The letter also points to other alleged criminal behavior perpetrated by Nelson while he was on the job with WS:

In 2007, while employed as a USDA Wildlife Services predator control officer, there was reporting that he allegedly pointed a rifle at a New Mexico Game and Fish biologist after he had killed a wolf and she tried to tell him that the kill order of a wolf (AF 924) had been rescinded.

The coalition complained that Nelson is “at best… simply unqualified because he cannot distinguish between a coyote and a Mexican wolf,” and continued by saying that he should “at least [be] ineligible to turn around, just six years later, and profit from his inept ability to identify an endangered Mexican wolf.”

Mexican Gray Wolf (Canis lupus baileyi)

“We don’t believe that this contractor should have anything to do with helping the USFWS fulfill their obligation of Mexican wolf recovery,” the coalition concluded.
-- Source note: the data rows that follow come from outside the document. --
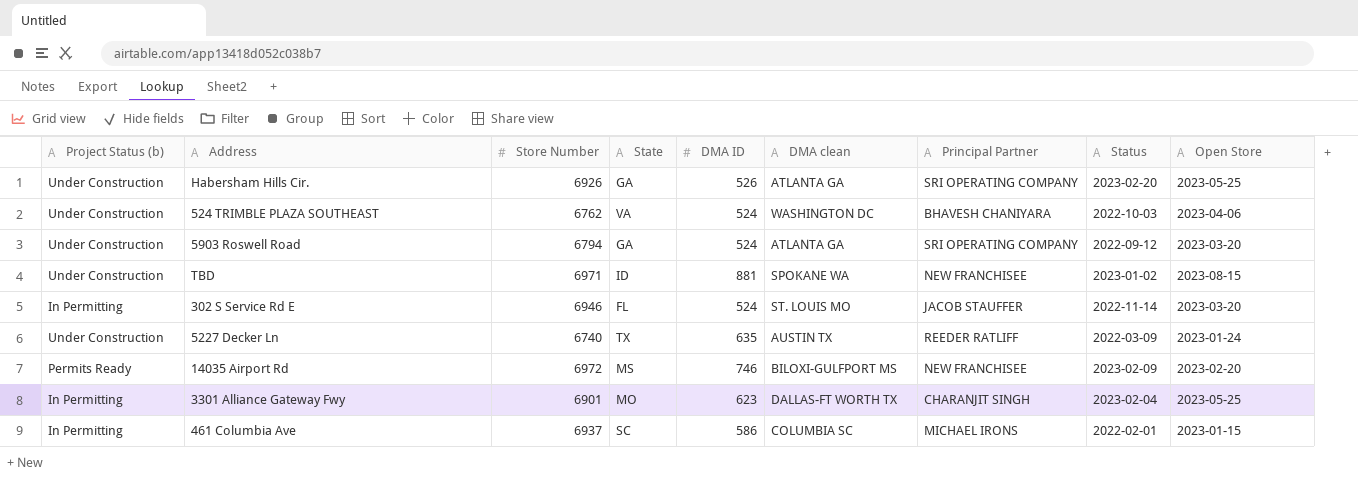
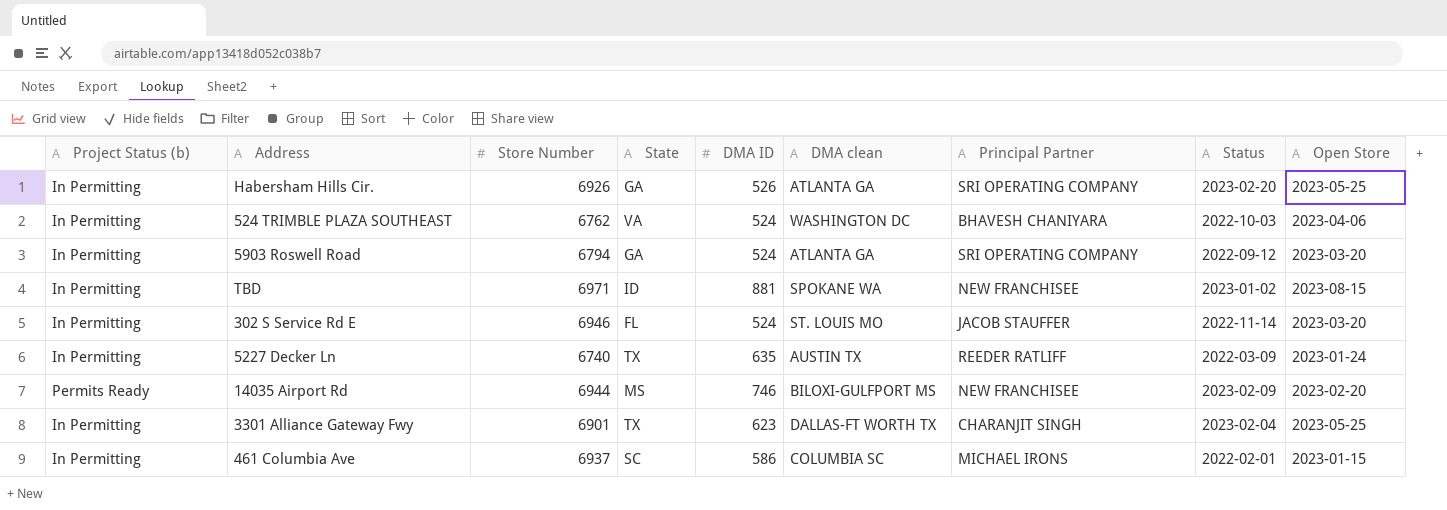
Habersham Hills Cir. | Project Status (b): Under Construction -> In Permitting
524 TRIMBLE PLAZA SOUTHEAST | Project Status (b): Under Construction -> In Permitting
5903 Roswell Road | Project Status (b): Under Construction -> In Permitting
TBD | Project Status (b): Under Construction -> In Permitting
5227 Decker Ln | Project Status (b): Under Construction -> In Permitting
14035 Airport Rd | Store Number: 6972 -> 6944
3301 Alliance Gateway Fwy | State: MO -> TX

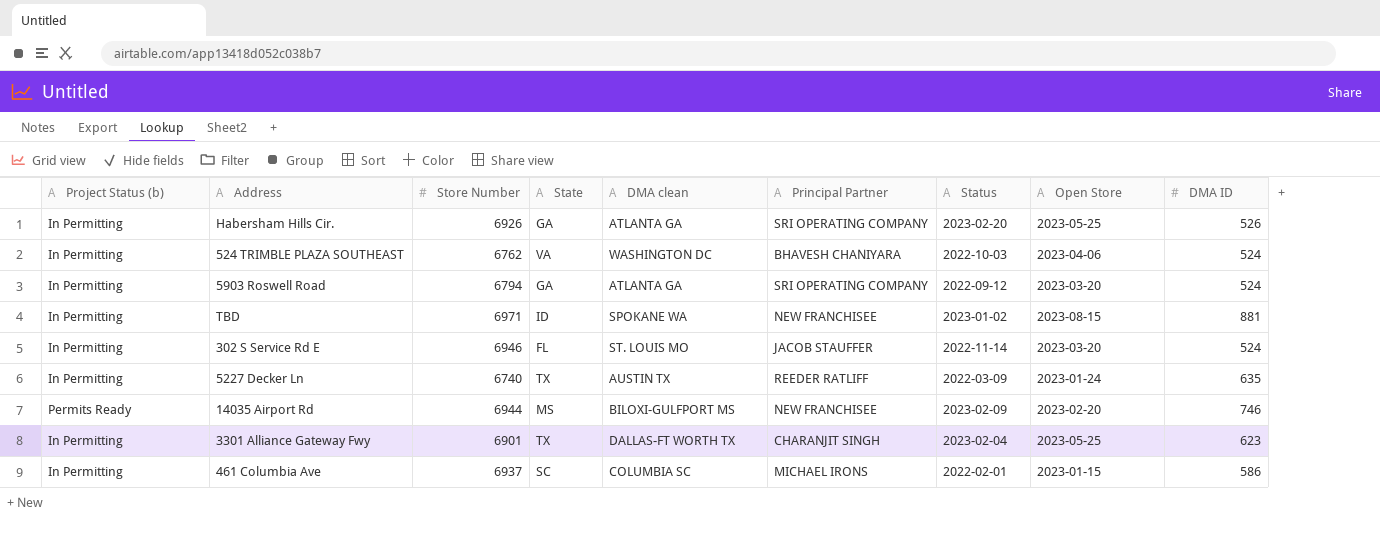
column DMA ID | position: 5 -> 9

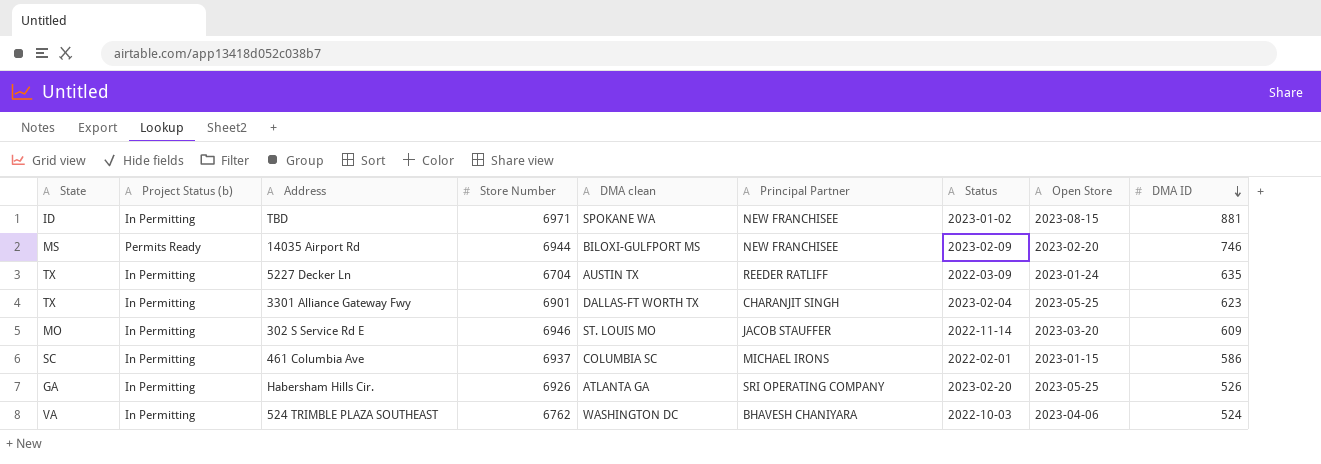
row order: none -> DMA ID descending
column State | position: 4 -> 1
row 5903 Roswell Road: In Permitting | 6794 | GA | ATLANTA GA | SRI OPERATING COMPANY | 2022-09-12 | 2023-03-20 | 524 -> none
5227 Decker Ln | Store Number: 6740 -> 6704
302 S Service Rd E | State: FL -> MO
302 S Service Rd E | DMA ID: 524 -> 609

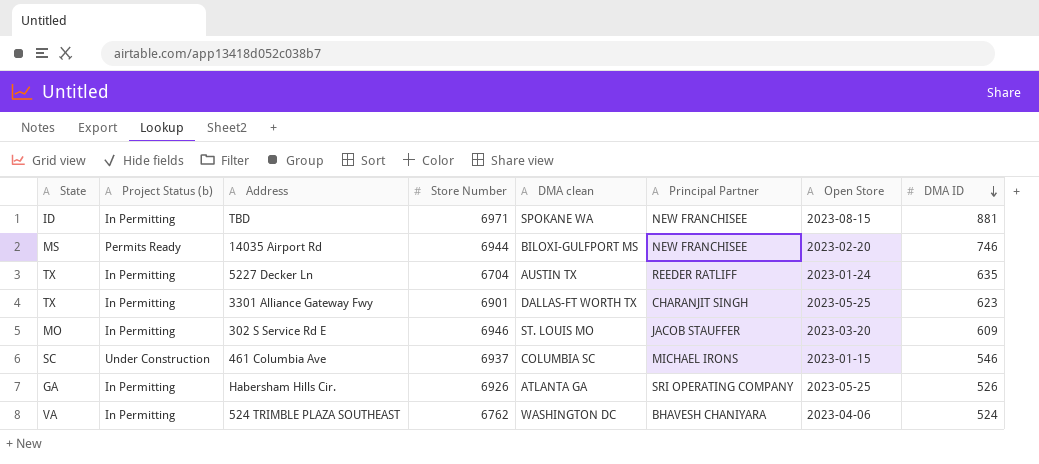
column Status | position: 7 -> none
461 Columbia Ave | Project Status (b): In Permitting -> Under Construction
461 Columbia Ave | DMA ID: 586 -> 546

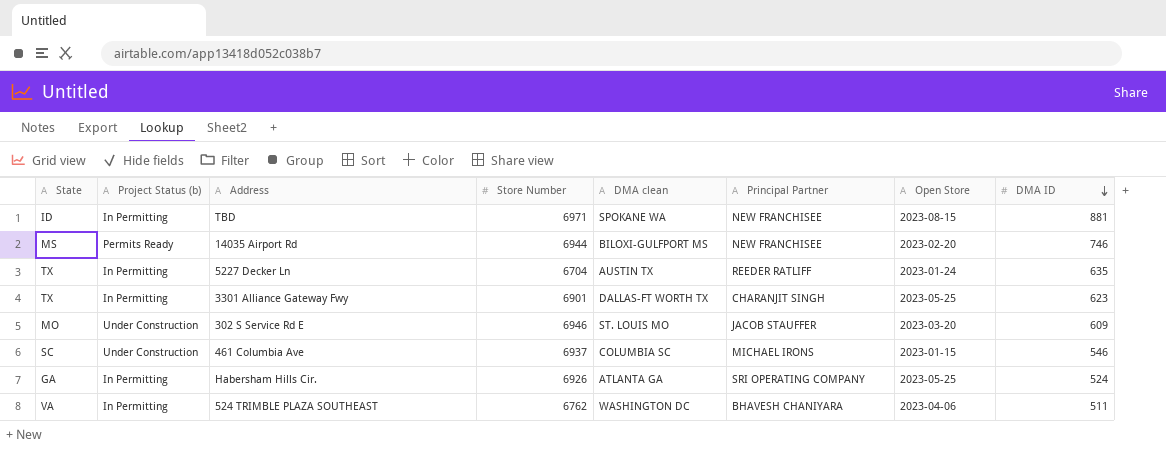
302 S Service Rd E | Project Status (b): In Permitting -> Under Construction
Habersham Hills Cir. | DMA ID: 526 -> 524
524 TRIMBLE PLAZA SOUTHEAST | DMA ID: 524 -> 511

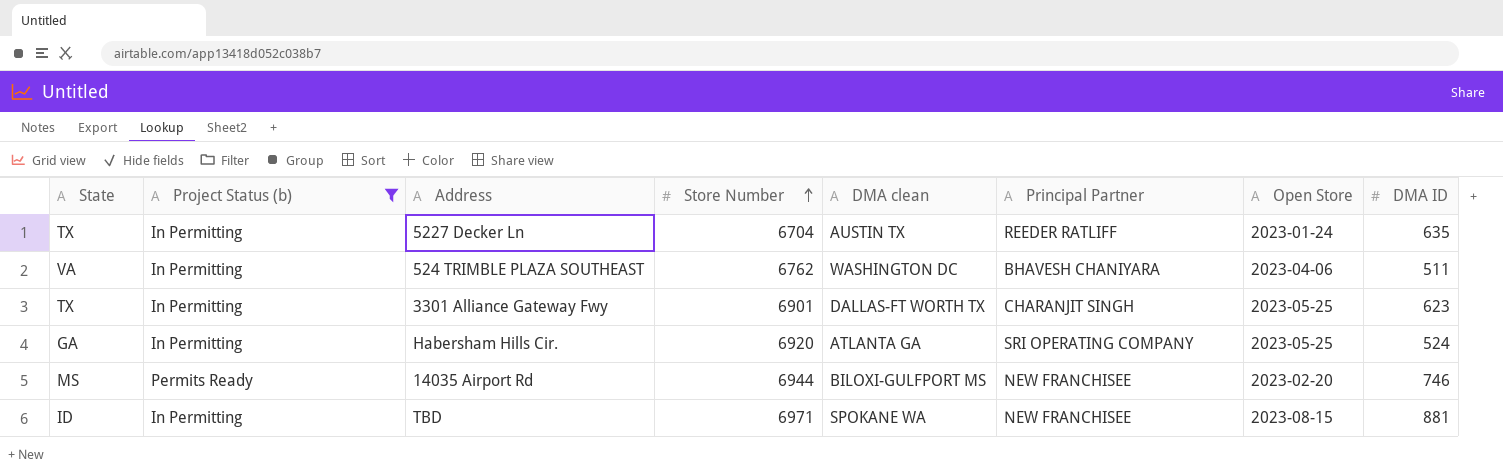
filter: none -> Project Status (b) != Under Construction
row order: DMA ID descending -> Store Number ascending
Habersham Hills Cir. | Store Number: 6926 -> 6920

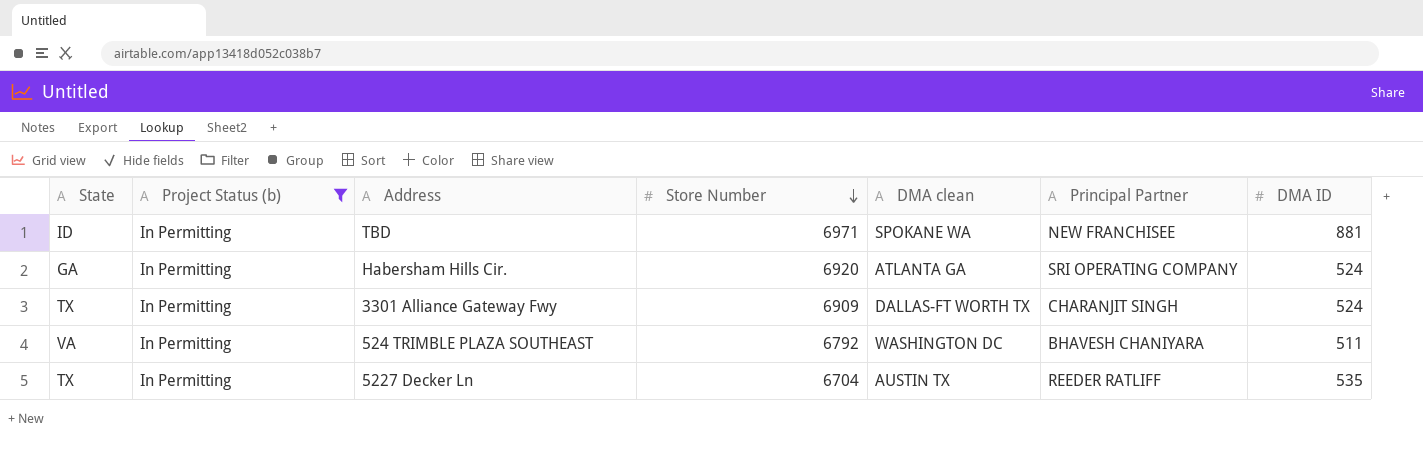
row order: Store Number ascending -> Store Number descending
column Open Store | position: 7 -> none
row 14035 Airport Rd: MS | Permits Ready | 6944 | BILOXI-GULFPORT MS | NEW FRANCHISEE | 2023-02-20 | 746 -> none
3301 Alliance Gateway Fwy | Store Number: 6901 -> 6909
3301 Alliance Gateway Fwy | DMA ID: 623 -> 524
524 TRIMBLE PLAZA SOUTHEAST | Store Number: 6762 -> 6792
5227 Decker Ln | DMA ID: 635 -> 535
Greta Anderson, Deputy Directory with WWP, told EnviroNews that the main reason for the letter was to “bring attention to [Nelson’s hiring] as a way of raising concerns as to the current direction of the [Mexican Wolf Recovery] Program.  Anderson also said it was their hope to “convince the USFWS to redirect funds toward projects that lessen conflict instead of risking mortality and certain harassment through trapping.”